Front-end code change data
━━━━━━━━━━━━━━━━━━━━━━━━━━━━━━

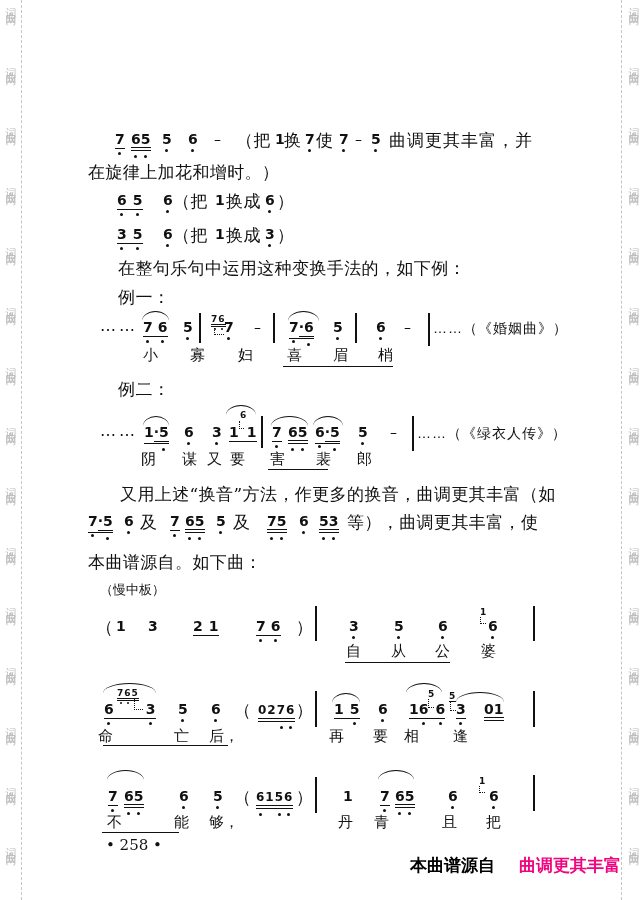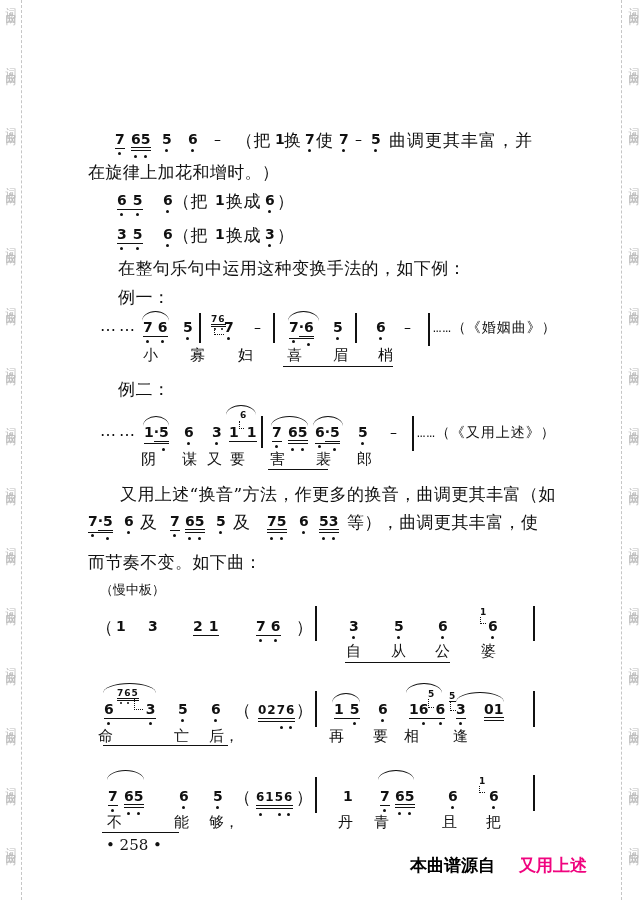--- a/index.html
+++ b/index.html
@@ -20,21 +20,21 @@
 .gr{position:absolute;white-space:nowrap;font-family:"DejaVu Sans",sans-serif;font-weight:bold;font-size:9px;line-height:10px;letter-spacing:1px;color:#111;}
 .gu{border-bottom:3px double #111;}
 .gs{border-bottom:1px solid #111;}
 .glo::after{content:"";position:absolute;left:50%;margin-left:-1px;width:2px;height:2px;border-radius:50%;background:#111;top:14px;}
 .hook{position:absolute;border-left:1px dotted #111;border-bottom:1px dotted #111;}
 .arc{position:absolute;height:9px;border-top:1.4px solid #111;border-radius:50% 50% 0 0/100% 100% 0 0;}
 .bar{position:absolute;width:1.5px;background:#111;}
 .ly{position:absolute;white-space:nowrap;font-family:"DejaVu Serif",serif;font-size:15px;line-height:18px;color:#111;}
 .lu{position:absolute;height:1.2px;background:#111;}
 .lead{position:absolute;white-space:nowrap;font-family:"DejaVu Sans",sans-serif;font-size:16px;line-height:15px;letter-spacing:3px;color:#111;}
-.src{position:absolute;white-space:nowrap;font-family:Liberation Mono, monospace;font-size:14px;line-height:16px;letter-spacing:1px;color:#111;}
+.src{position:absolute;white-space:nowrap;font-family:Liberation Sans, sans-serif;font-size:14px;line-height:16px;letter-spacing:1px;color:#111;}
 .tempo{position:absolute;white-space:nowrap;font-family:"DejaVu Serif",serif;font-size:13px;line-height:16px;color:#111;}
 .pnum{position:absolute;white-space:nowrap;font-family:"DejaVu Serif",serif;font-size:15px;line-height:18px;color:#111;}
 .credit{position:absolute;white-space:nowrap;font-family:"DejaVu Sans",sans-serif;font-weight:bold;font-size:17px;line-height:20px;color:#000;}
 .credit.site{color:#f0047f;}
 </style>
 </head>
 <body>
 
 <div class="vline" style="left:21px"></div>
 <div class="vline" style="left:621px"></div>
@@ -146,21 +146,21 @@
 <div class="hook" style="left:239px;top:421px;width:4px;height:7px"></div>
 <div class="bar" style="left:261px;top:416px;height:32px"></div>
 <div class="arc" style="left:271px;top:416px;width:37px"></div>
 <div class="g u1" style="left:272px;top:425px"><span class="d lo">7</span></div>
 <div class="g u2" style="left:288px;top:425px"><span class="d lo">6</span><span class="d lo">5</span></div>
 <div class="arc" style="left:313px;top:416px;width:30px"></div>
 <div class="g u1" style="left:315px;top:425px"><span class="d lo">6</span><span class="u1"><span class="d">·</span><span class="d lo">5</span></span></div>
 <div class="g" style="left:358px;top:425px"><span class="d lo">5</span></div>
 <div class="g dash" style="left:390px;top:425px">–</div>
 <div class="bar" style="left:412px;top:416px;height:35px"></div>
-<div class="src" style="left:417px;top:425px">……（《又用上述》）</div>
+<div class="src" style="left:417px;top:425px">……（《绿衣人传》）</div>
 
 <div class="ly" style="left:141px;top:450px">阴</div>
 <div class="ly" style="left:182px;top:450px">谋</div>
 <div class="ly" style="left:207px;top:450px">又</div>
 <div class="ly" style="left:230px;top:450px">要</div>
 <div class="ly" style="left:270px;top:450px">害</div>
 <div class="ly" style="left:316px;top:450px">裴</div>
 <div class="ly" style="left:357px;top:450px">郎</div>
 <div class="lu" style="left:268px;top:469px;width:60px"></div>
 
@@ -171,21 +171,21 @@
 <div class="cn" style="left:140px;top:512px">及</div>
 <div class="g u1" style="left:170px;top:514px"><span class="d lo">7</span></div>
 <div class="g u2" style="left:185px;top:514px"><span class="d lo">6</span><span class="d lo">5</span></div>
 <div class="g" style="left:216px;top:514px"><span class="d lo">5</span></div>
 <div class="cn" style="left:233px;top:512px">及</div>
 <div class="g u2" style="left:267px;top:514px"><span class="d lo">7</span><span class="d lo">5</span></div>
 <div class="g" style="left:299px;top:514px"><span class="d lo">6</span></div>
 <div class="g u2" style="left:319px;top:514px"><span class="d lo">5</span><span class="d lo">3</span></div>
 <div class="cn" style="left:347px;top:512px">等），曲调更其丰富，使</div>
 
-<div class="cn" style="left:88px;top:552px">而节奏不变。如下曲：</div>
+<div class="cn" style="left:88px;top:552px">本曲谱源自。如下曲：</div>
 
 <div class="tempo" style="left:100px;top:582px">（慢中板）</div>
 
 <div class="cn" style="left:96px;top:617px">（</div>
 <div class="g" style="left:116px;top:619px"><span class="d">1</span></div>
 <div class="g" style="left:148px;top:619px"><span class="d">3</span></div>
 <div class="g u1" style="left:193px;top:619px"><span class="d">2</span><span class="d" style="margin-left:6px">1</span></div>
 <div class="g u1" style="left:256px;top:619px"><span class="d lo">7</span><span class="d lo" style="margin-left:5px">6</span></div>
 <div class="cn" style="left:296px;top:617px">）</div>
 <div class="bar" style="left:315px;top:606px;height:35px"></div>
@@ -256,13 +256,13 @@
 <div class="ly" style="left:174px;top:813px">能</div>
 <div class="ly" style="left:209px;top:813px">够，</div>
 <div class="ly" style="left:338px;top:813px">丹</div>
 <div class="ly" style="left:374px;top:813px">青</div>
 <div class="ly" style="left:442px;top:813px">且</div>
 <div class="ly" style="left:486px;top:813px">把</div>
 <div class="lu" style="left:102px;top:832px;width:77px"></div>
 
 <div class="pnum" style="left:106px;top:836px">• 258 •</div>
 <div class="credit" style="left:410px;top:855px">本曲谱源自</div>
-<div class="credit site" style="left:519px;top:855px">又用上述</div>
+<div class="credit site" style="left:519px;top:855px">曲调更其丰富</div>
 
 </body></html>

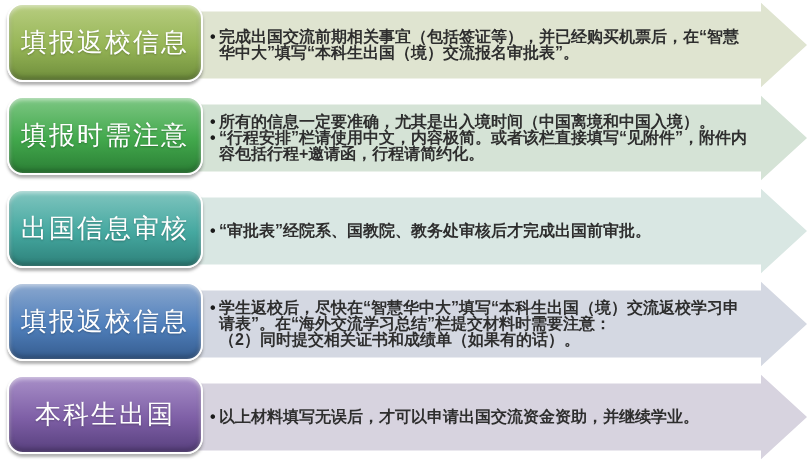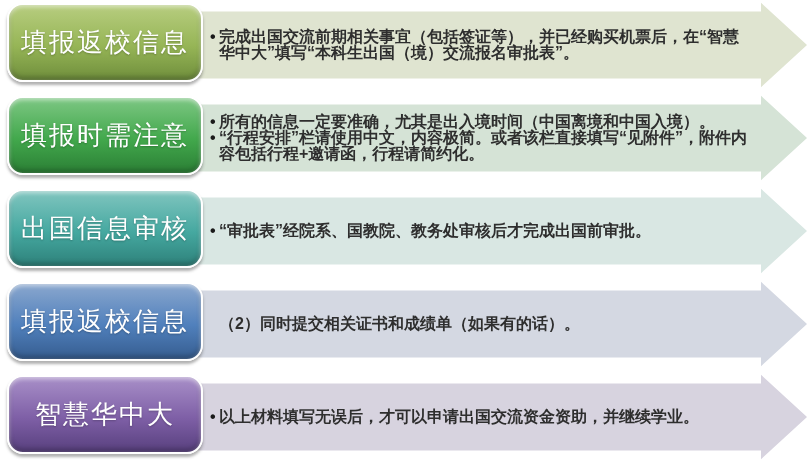--- a/index.html
+++ b/index.html
@@ -127,31 +127,32 @@
         </ul>
     </div>
     <div class="block">
       <span class="title">出国信息审核</span>
     </div>
   </div>
 
   <div class="row" style="--top: #8aa7ce; --mid: #5080bc; --dark: #365d90; --arrow: #d4d8e2;">
     <div class="arrow">
       <ul class="lines">
+          <li class="bullet">学生返校后，尽快在“智慧华中大”填写“本科生出国（境）交流返校学习申请表”。在“海外交流学习总结”栏提交材料时需要注意：</li>
           <li class="no-bullet">（2）同时提交相关证书和成绩单（如果有的话）。</li>
         </ul>
     </div>
     <div class="block">
       <span class="title">填报返校信息</span>
     </div>
   </div>
 
   <div class="row" style="--top: #a88fc8; --mid: #7e5fa6; --dark: #58407e; --arrow: #d7d3df;">
     <div class="arrow">
       <ul class="lines">
           <li class="bullet">以上材料填写无误后，才可以申请出国交流资金资助，并继续学业。</li>
         </ul>
     </div>
     <div class="block">
-      <span class="title">智慧华中大</span>
+      <span class="title">本科生出国</span>
     </div>
   </div>
 </div>
 
 </body></html>

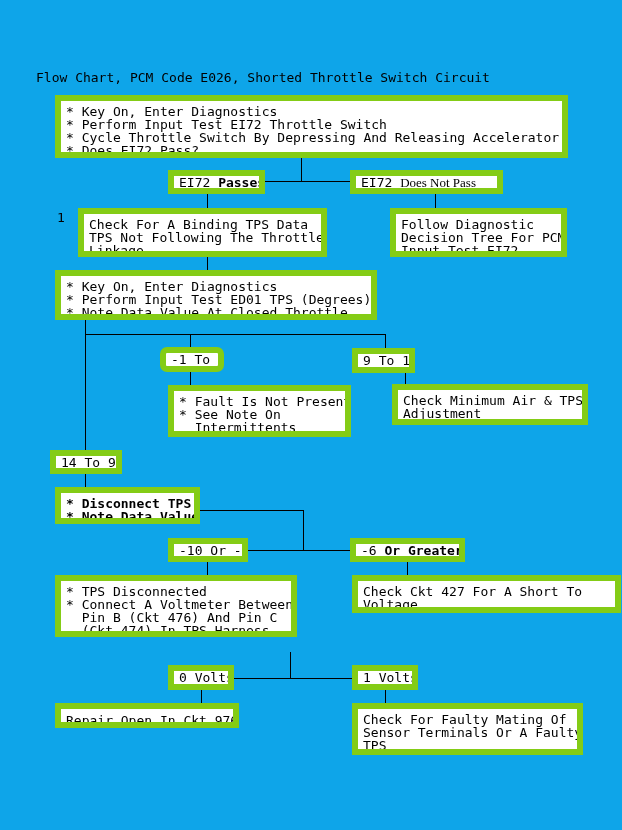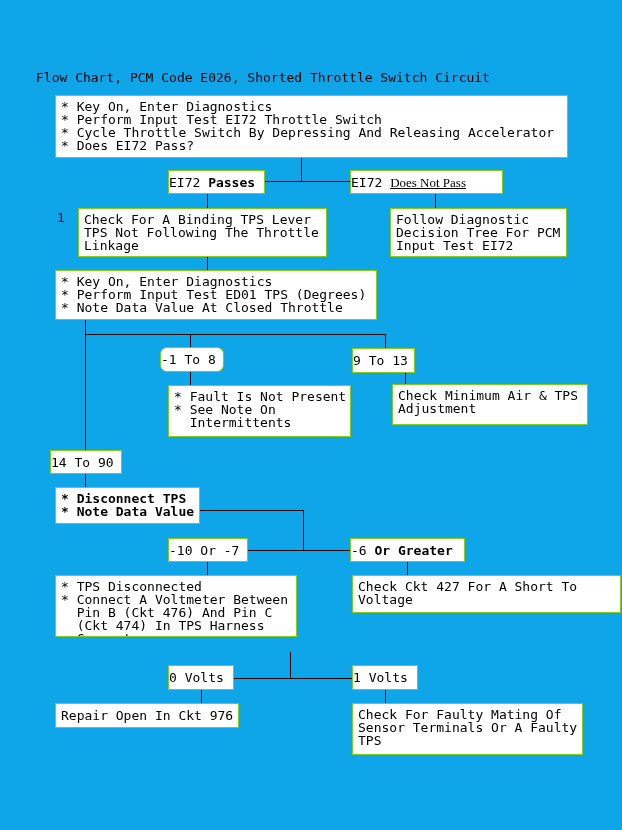--- a/index.html
+++ b/index.html
@@ -16,32 +16,33 @@
     font-size: 13px;
     line-height: 13px;
     color: #000000;
   }
   .title {
     position: absolute;
     white-space: pre;
   }
   .box {
     position: absolute;
-    border: 1px solid #84cc16;
+    border: 6px solid #84cc16;
     background: #ffffff;
     box-sizing: border-box;
     overflow: hidden;
   }
   .box-text {
     white-space: pre;
     padding: 4px 2px 0 5px;
   }
   .label {
     display: flex;
     align-items: center;
+    padding-left: 5px;
     white-space: pre;
   }
   .bold { font-weight: bold; }
   .underline { text-decoration: underline; font-family: Liberation Serif, serif; }
   .step-num {
     position: absolute;
     white-space: pre;
   }
   .line {
     position: absolute;
@@ -66,21 +67,21 @@
 
   <div class="box label" style="left:168px; top:170px; width:97px; height:24px;">
     <span>EI72 </span><span class="bold">Passes</span>
   </div>
 
   <div class="box label" style="left:350px; top:170px; width:153px; height:24px;">
     <span>EI72 </span><span class="underline">Does Not Pass</span>
   </div>
 
   <div class="box" style="left:78px; top:208px; width:249px; height:49px;">
-    <div class="box-text">Check For A Binding TPS Lever
+    <div class="box-text">Check For A Binding TPS Data
 TPS Not Following The Throttle
 Linkage</div>
   </div>
 
   <div class="box" style="left:390px; top:208px; width:177px; height:49px;">
     <div class="box-text">Follow Diagnostic
 Decision Tree For PCM
 Input Test EI72</div>
   </div>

━━━━━━━━━━━━━━━━━━━━━━━━━━━━━━

• **Assignment**: Whenever a line includes the word "family", pull it out of the entries.

• **Answer to the problem**:
 .gr{position:absolute;white-space:nowrap;font-family:"DejaVu Sans",sans-serif;font-weight:bold;font-size:9px;line-height:10px;letter-spacing:1px;color:#111;}
 .ly{position:absolute;white-space:nowrap;font-family:"DejaVu Serif",serif;font-size:15px;line-height:18px;color:#111;}
 .lead{position:absolute;white-space:nowrap;font-family:"DejaVu Sans",sans-serif;font-size:16px;line-height:15px;letter-spacing:3px;color:#111;}
-.src{position:absolute;white-space:nowrap;font-family:Liberation Mono, monospace;font-size:14px;line-height:16px;letter-spacing:1px;color:#111;}
+.src{position:absolute;white-space:nowrap;font-family:Liberation Sans, sans-serif;font-size:14px;line-height:16px;letter-spacing:1px;color:#111;}
 .tempo{position:absolute;white-space:nowrap;font-family:"DejaVu Serif",serif;font-size:13px;line-height:16px;color:#111;}
 .pnum{position:absolute;white-space:nowrap;font-family:"DejaVu Serif",serif;font-size:15px;line-height:18px;color:#111;}
 .credit{position:absolute;white-space:nowrap;font-family:"DejaVu Sans",sans-serif;font-weight:bold;font-size:17px;line-height:20px;color:#000;}
   .underline { text-decoration: underline; font-family: Liberation Serif, serif; }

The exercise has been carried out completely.